Ce mardi 14 juillet, jour de fête nationale, Didier Deschamps prendra place sur le banc de l'équipe de France pour une demi-finale de Coupe du monde face à l'Espagne. Peut-être l'un de ses tout derniers matchs à la tête des Bleus. Le 8 janvier 2025, le sélectionneur avait officialisé son départ à l'issue du Mondial 2026, au terme de son contrat. Quatorze ans après avoir pris les rênes, l'homme le plus titré du football tricolore prépare sa sortie.
Quatorze ans au sommet
Deschamps dirige la sélection depuis l'été 2012, dans la foulée de l'Euro. Rares sont les techniciens à avoir tenu aussi longtemps sur un banc aussi exposé. Le palmarès, lui, parle sans emphase : titre mondial en 2018, finale du Mondial 2022, finale de l'Euro 2016, victoire en Ligue des nations 2021. Deux sacres majeurs, deux finales perdues de justesse. Peu de nations affichent une telle présence dans le dernier acte des grands tournois.
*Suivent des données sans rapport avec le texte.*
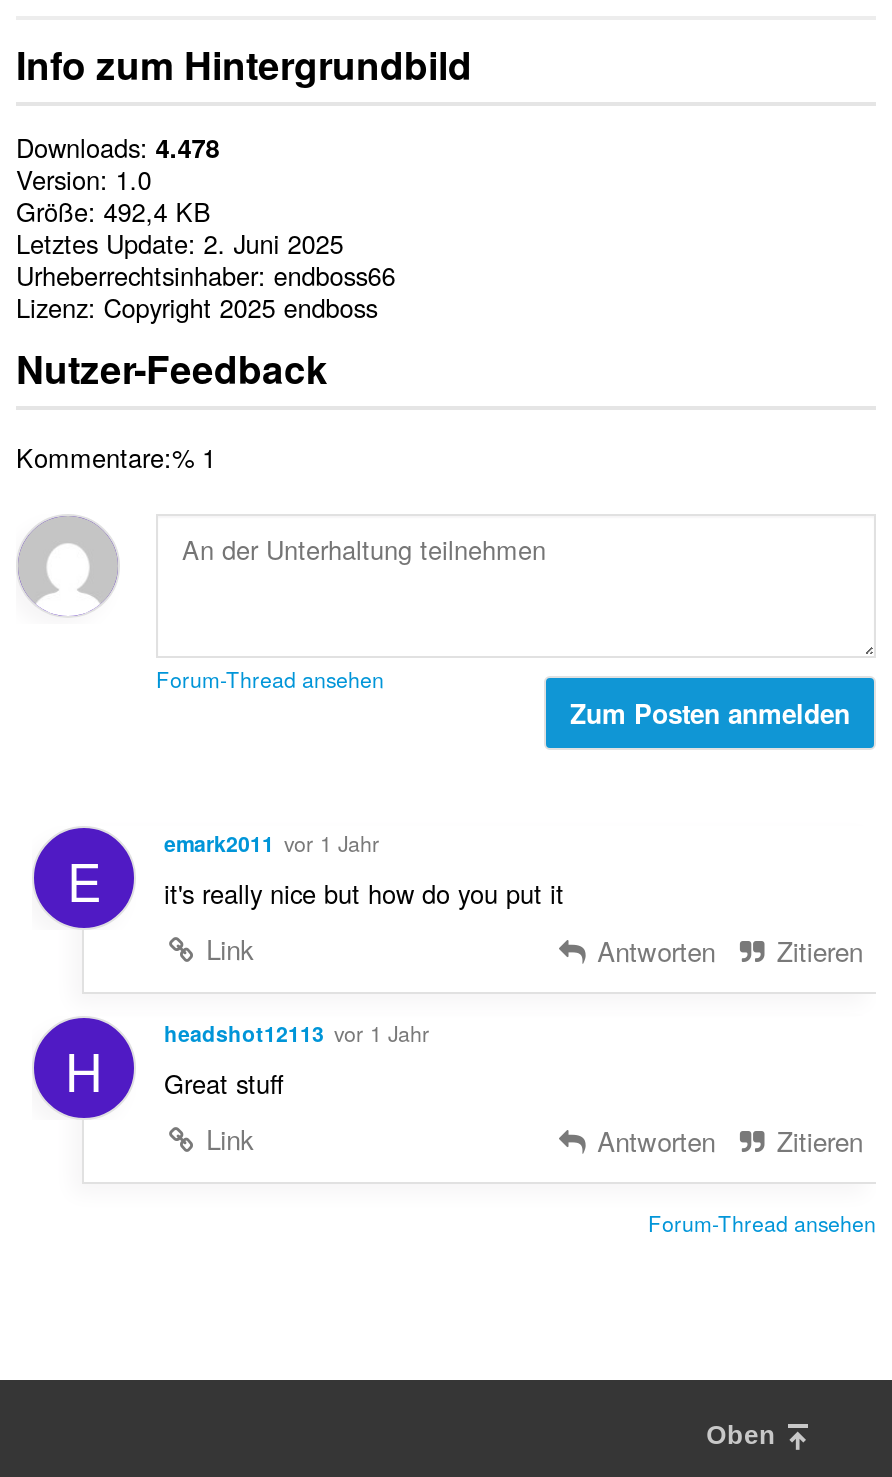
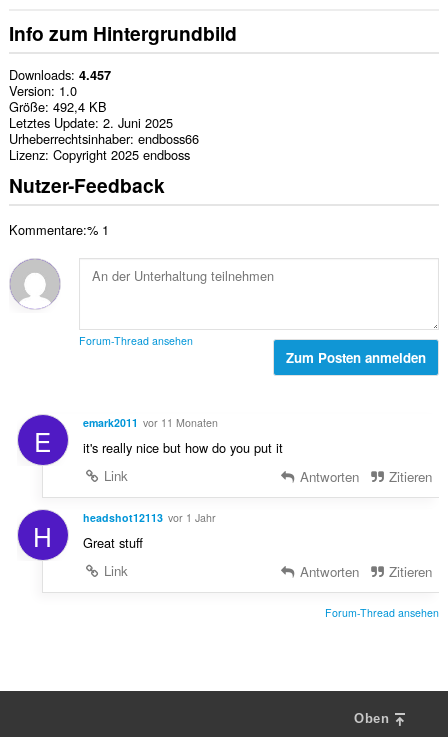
- Downloads 4.478
+ Downloads 4.457

- emark2011 vor 1 Jahr
+ emark2011 vor 11 Monaten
Il y a aussi l'autre versant de sa carrière, celui du joueur. Capitaine, il avait soulevé la Coupe du monde 1998 à domicile, puis l'Euro 2000 dans la foulée. Deschamps appartient à un club minuscule : celui des hommes ayant gagné le Mondial comme joueur puis comme sélectionneur. Ils ne sont que trois. Mario Zagallo, Franz Beckenbauer et lui.
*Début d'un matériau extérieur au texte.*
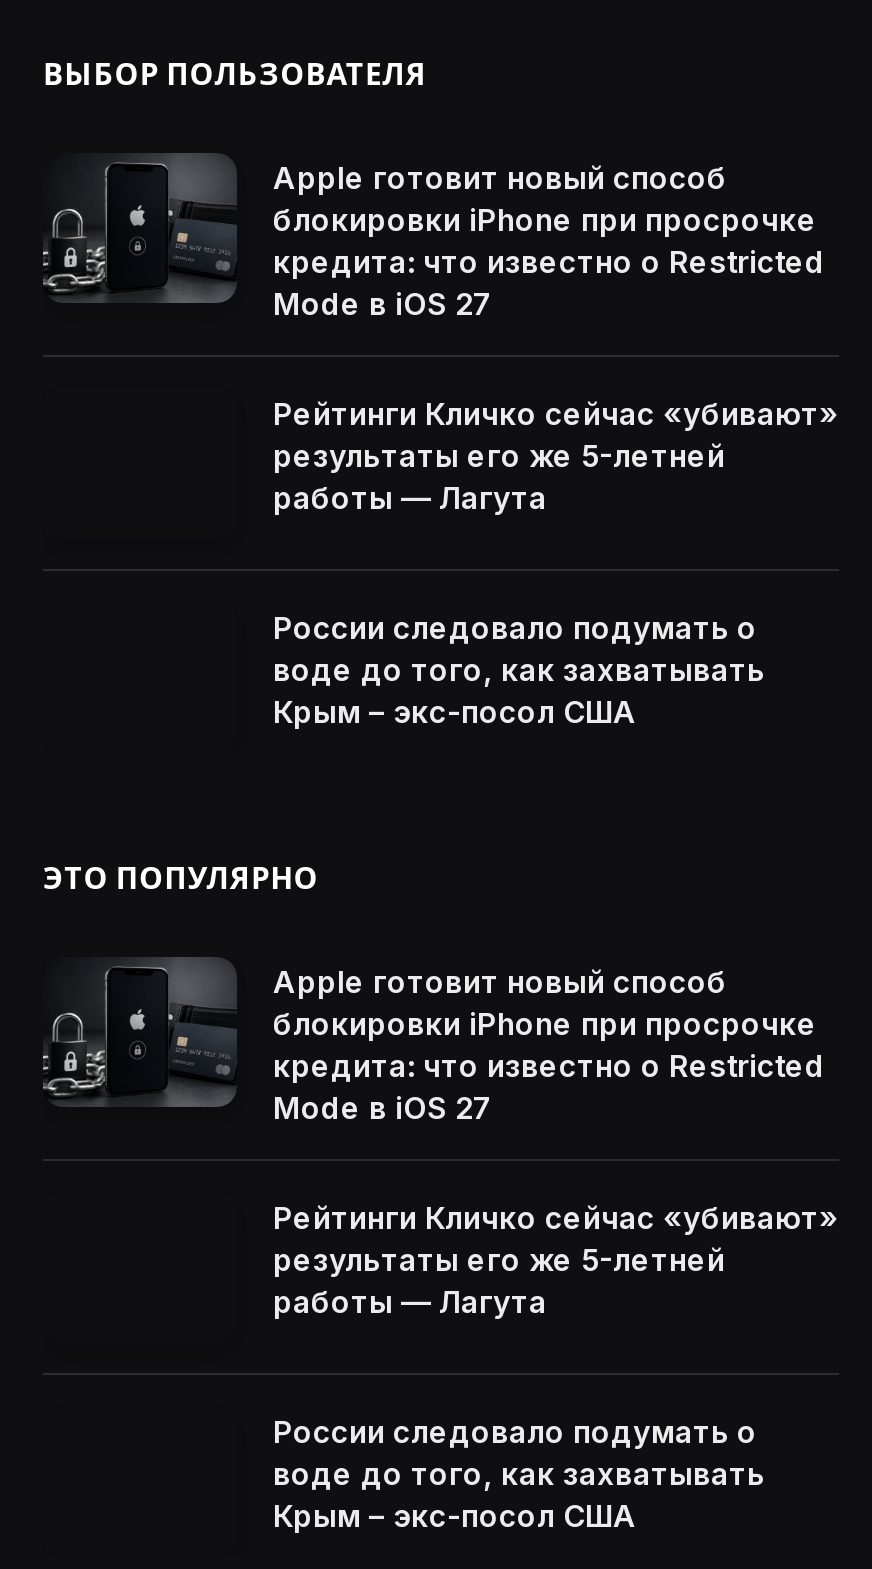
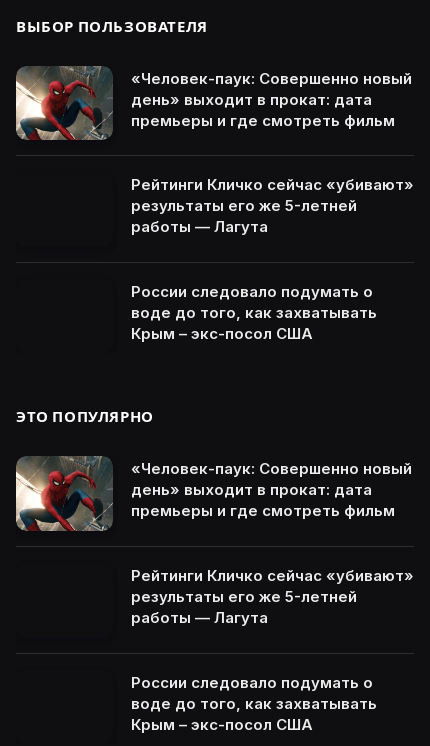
- [image]
- Apple готовит новый способ
- блокировки iPhone при просрочке
- кредита: что известно о Restricted
- Mode в iOS 27
+ [image]
+ «Человек-паук: Совершенно новый
+ день» выходит в прокат: дата
+ премьеры и где смотреть фильм

- [image]
- Apple готовит новый способ
- блокировки iPhone при просрочке
- кредита: что известно о Restricted
- Mode в iOS 27
+ [image]
+ «Человек-паук: Совершенно новый
+ день» выходит в прокат: дата
+ премьеры и где смотреть фильм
Des records qui s'accumulent
Un chiffre résume le personnage. Avec 19 victoires en matchs de Coupe du monde, Deschamps est l'entraîneur le plus victorieux de l'histoire de la compétition. Personne n'a fait mieux sur un banc de touche.
Un autre record est à portée de main. S'il dirige la demi-finale de ce soir, il deviendra le sélectionneur le plus capé de l'histoire du Mondial, avec 26 rencontres à la tête d'une équipe. Un total qui en dit long sur sa longévité et sur la constance des Bleus sous son autorité. Le genre de marque qui ne se contemple vraiment qu'une fois le règne refermé.
Un dernier grand rendez-vous
Pour en arriver là, la France a écarté le Maroc en quart de finale (2-0). La voilà à une marche de la finale, avec l'Espagne en travers de la route. Franceinfo présente d'ailleurs ce France-Espagne comme la finale avant l'heure du tournoi, tant les deux nations dominent le tableau.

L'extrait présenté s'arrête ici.